If Caveat shares any DNA with Irish horror brethren such as The Hole In The Ground or Without Name, it's a "curio" classification. Writer and director Damian Mc Carthy takes lockbox confinement and mixes in psychological unrest within dilapidated architectural confines, yet it's a plodding, unenthusiastic finish. Some are connecting dots between Caveat and Saw, but this bloodless "trap" recalls no malice or mutilation associated with Jigsaw. Expect a reserved, less dangerous thriller predicated on unfathomable trustworthiness—excitement rarely passes a murmur, and shivers are even scanter.

Jonathan French stars as a scruffy, disheveled loner named Isaac, who Barret (Ben Caplan) hires for a five-day gig. Isaac's instructions are simple: keep watch over Olga (Leila Sykes), earn $200 a day, and oh yeah, wear a leather harness chained to an iron basement hook. Barret assures it's just a safety precaution for Olga, who is extraordinarily temperamental and suffers from excitement-driven narcolepsy. Isaac agrees, and is left alone in a crumbling home while Olga patrols hallways with a crossbow when not frozen by slumber. Sure, why not?

Any hints towards suspense materialize when Olga's parents become discussion points, both since removed from the equation. Olga revisits the story's rotting estate location to remember her father, who committed suicide while locked away in the very basement where Issac's restraint is anchored—which doesn't even reach the moldy bathroom toilet. It's all Mc Carthy wants to offer his audience in terms of oddity-driven lore, because of course, Isaac can't resist his payday even though imprisonment is part of the deal. Tingles of suspense hinge on Isaac and Olga's relationship, along with the skeletons hidden in the house's exposed nooks and crannies—muffled, muted flickers of paranoia hatch as mistrust stems from Barret's interruptions.

Caveat doesn't offer much else beyond a painting with shifty eyes and a drumming rabbit dolly that might or might not ward off unwanted presences. It's a movie about sinful mistakes, karmatic upheaval, and unshakable grief, but not a particularly escalating one. Mc Carthy's brand of hushed mystery shuffles around dust-thick hallways that the camera dares suggest might not be empty, and yet rarely reveals something sinister. Over and over, we're teased by a single morbid factor as the film's sole petrifying presence; otherwise, the non-existent bluster of Caveat is rather unremarkable—almost like a sleepwalk.
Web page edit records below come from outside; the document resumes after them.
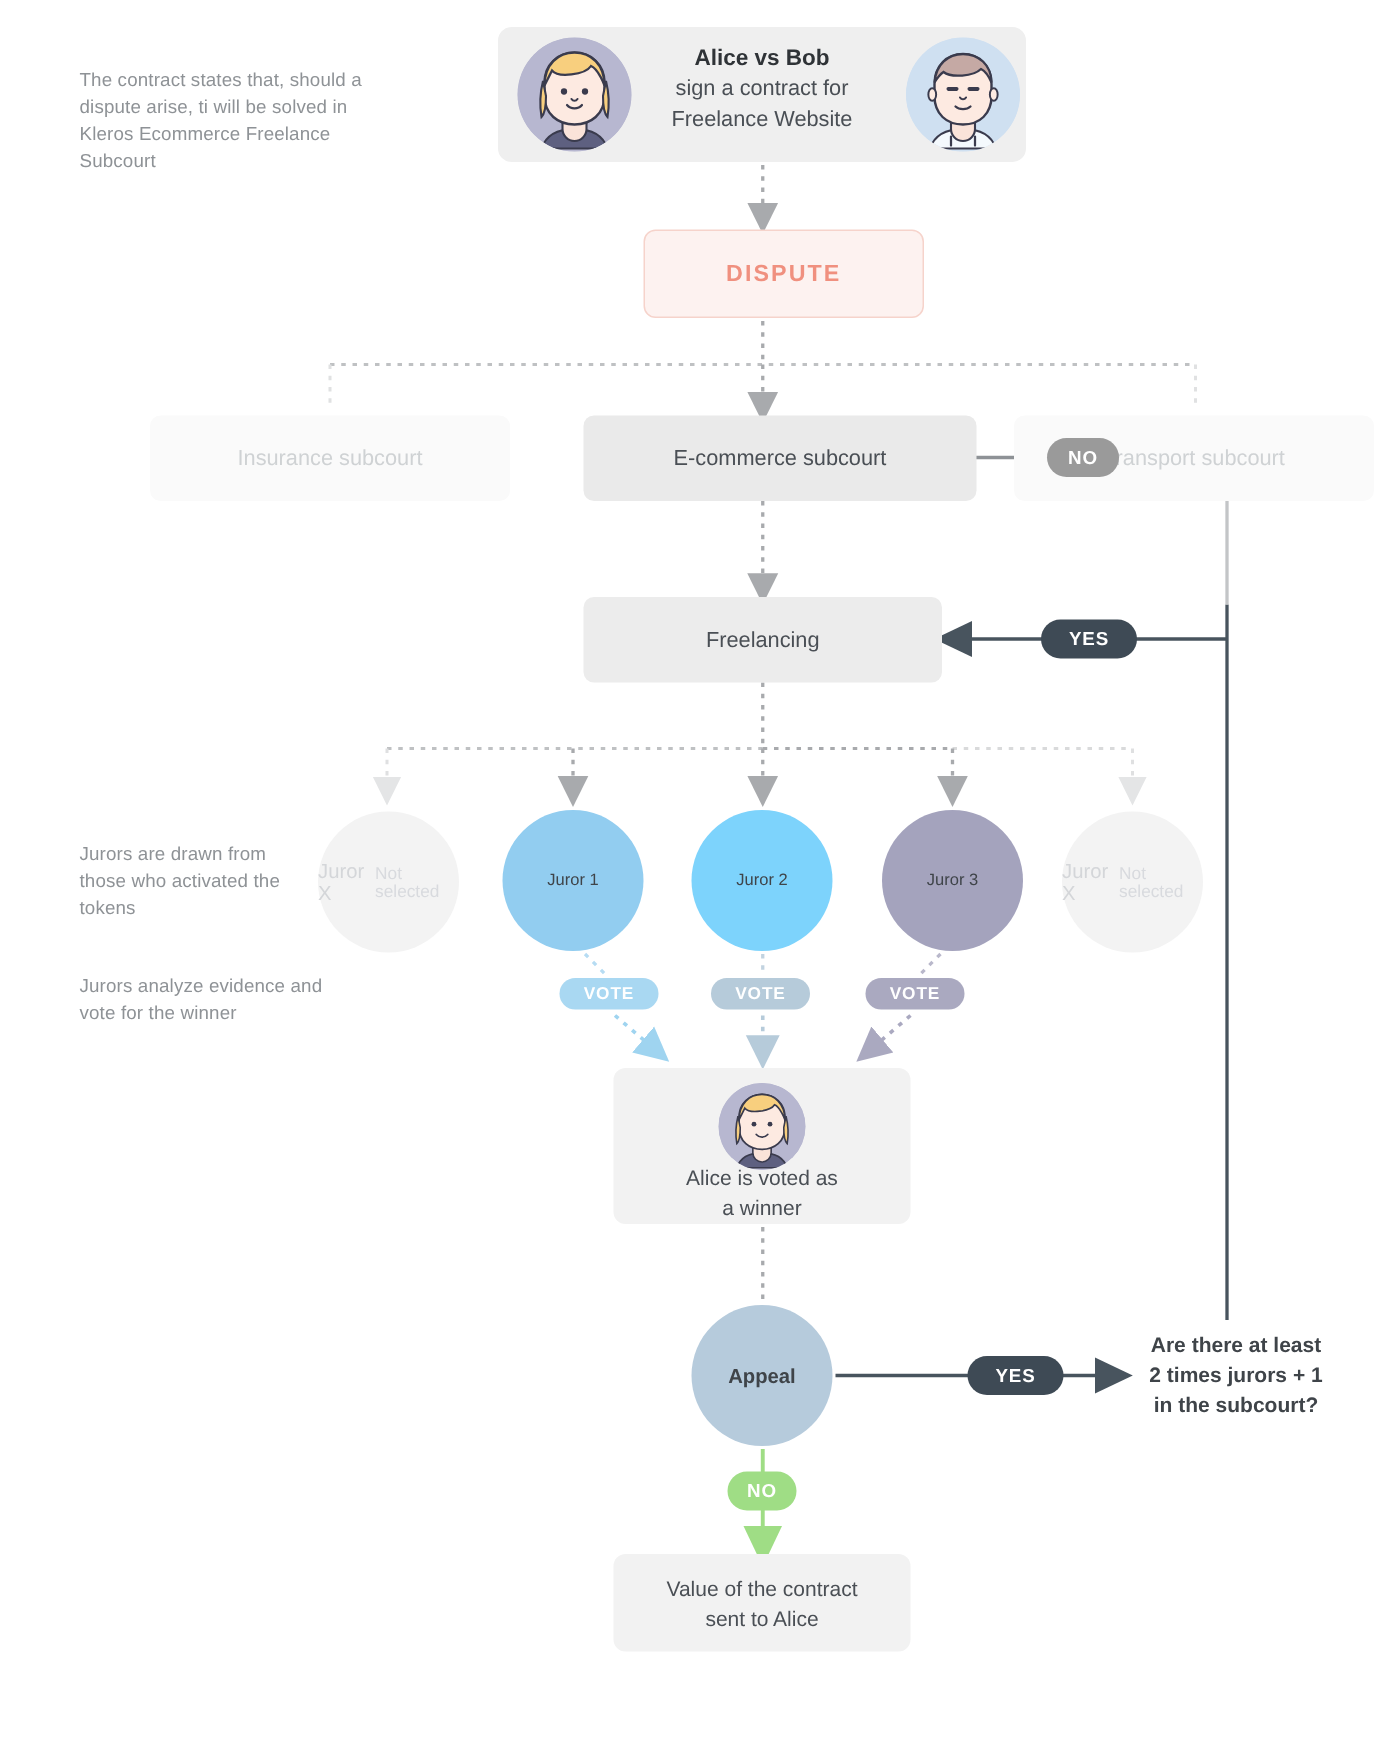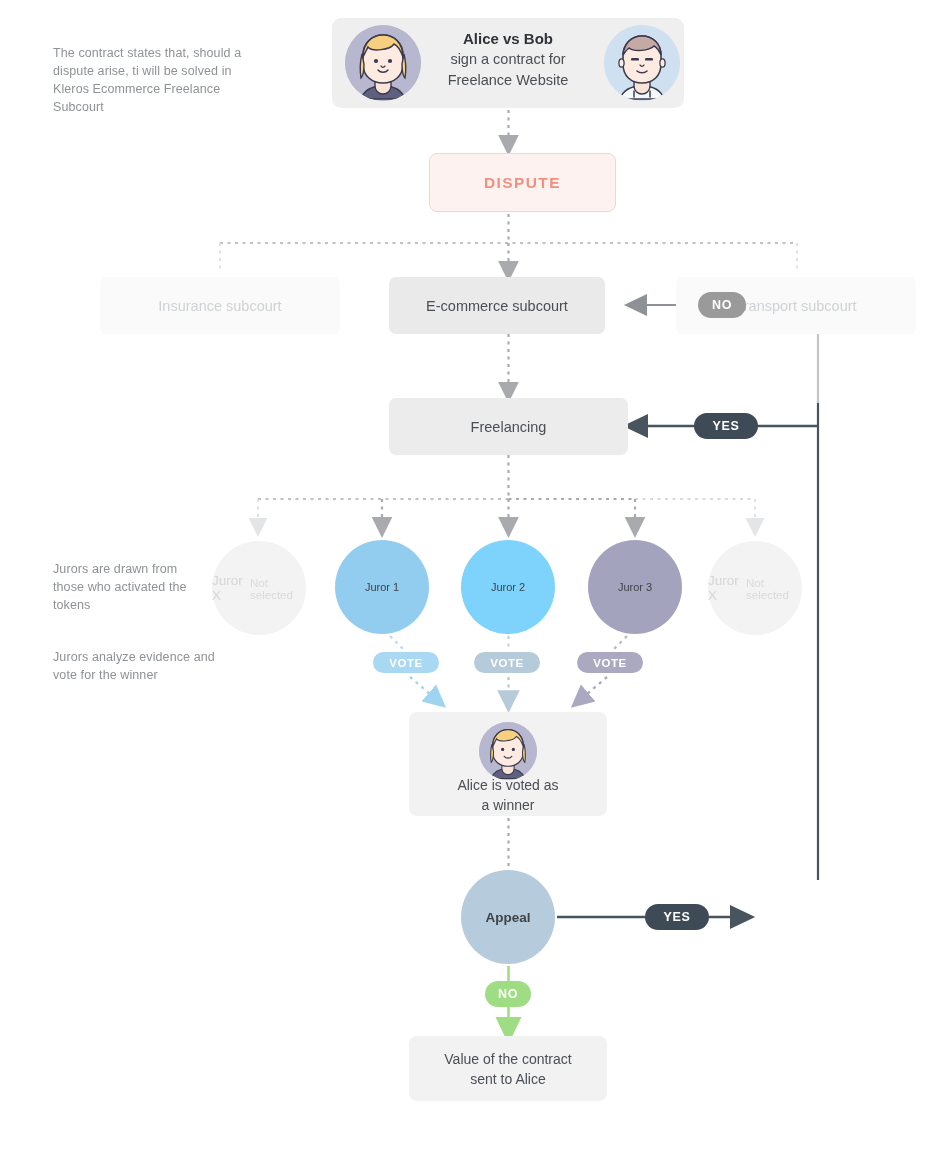--- a/index.html
+++ b/index.html
@@ -32,7 +32,7 @@
   
   .sc{height:57px;border-radius:7px;font-size:14.5px;color:#4a4f55;}
   .sc-ins{left:100px;top:277px;width:240px;background:#fafafa;color:#cfd2d4;}
-  .sc-ecom{left:389px;top:277px;width:216px;background:#eaeaea;}
+  .sc-ecom{left:389px;top:277px;width:262px;background:#eaeaea;}
   .sc-trans{left:676px;top:277px;width:240px;background:#fafafa;color:#cfd2d4;}
 
   

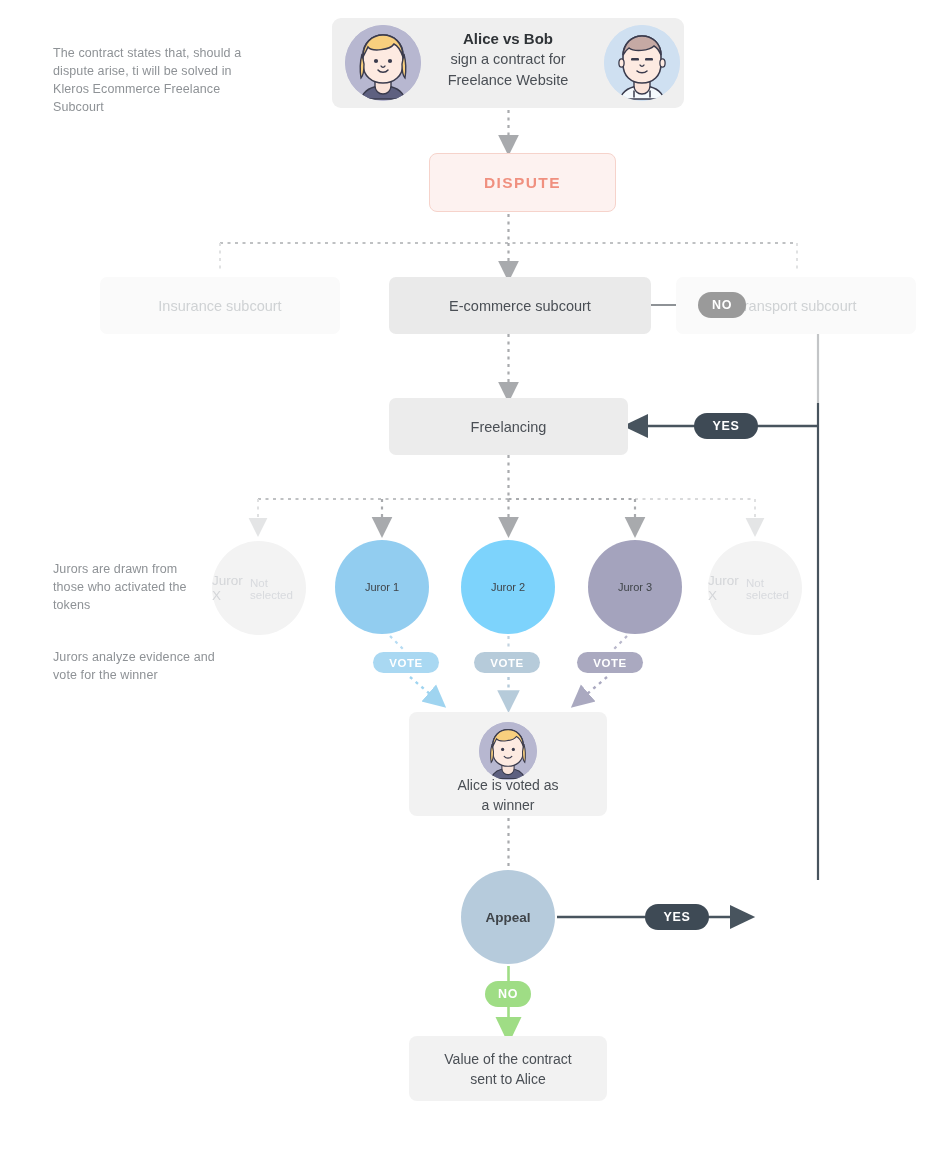--- a/index.html
+++ b/index.html
@@ -260,6 +260,11 @@
   <div class="badge b-yes-app">YES</div>
   <div class="badge b-no-app">NO</div>
 
+  <div class="question">
+    <span>Are there at least</span><br>
+    <span>2 times jurors + 1</span><br>
+    <span>in the subcourt?</span>
+  </div>
 
   <div class="node final">
     <div>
The independent spirit of a catch-and-release chase is played on such a low volume, as Isaac finds himself a victim of self-circumstance.

I can reconcile the housebound inexplicability that might entice those seeking horror that remains ambiguous, but such lowly energies become my barrier. Caveat is a tonal whimper and wields its terror with an incompleteness that nary raises a stray neck hair. The performances of French and Leila Sykes are driven by limited reactions, while recycled air grows staler than the escaping stench from an opened refrigerator that died months ago. It's more a lullaby than a nightmare, and while confident, carries a lack of technical polish that can't even squeeze graveyard jolts out of a repurposed corpse. Man enters house, man key-locks harness, man realizes his alarming situation is indeed alarming—the whole tale lacks a factor of magnificence to amplify its simplicity.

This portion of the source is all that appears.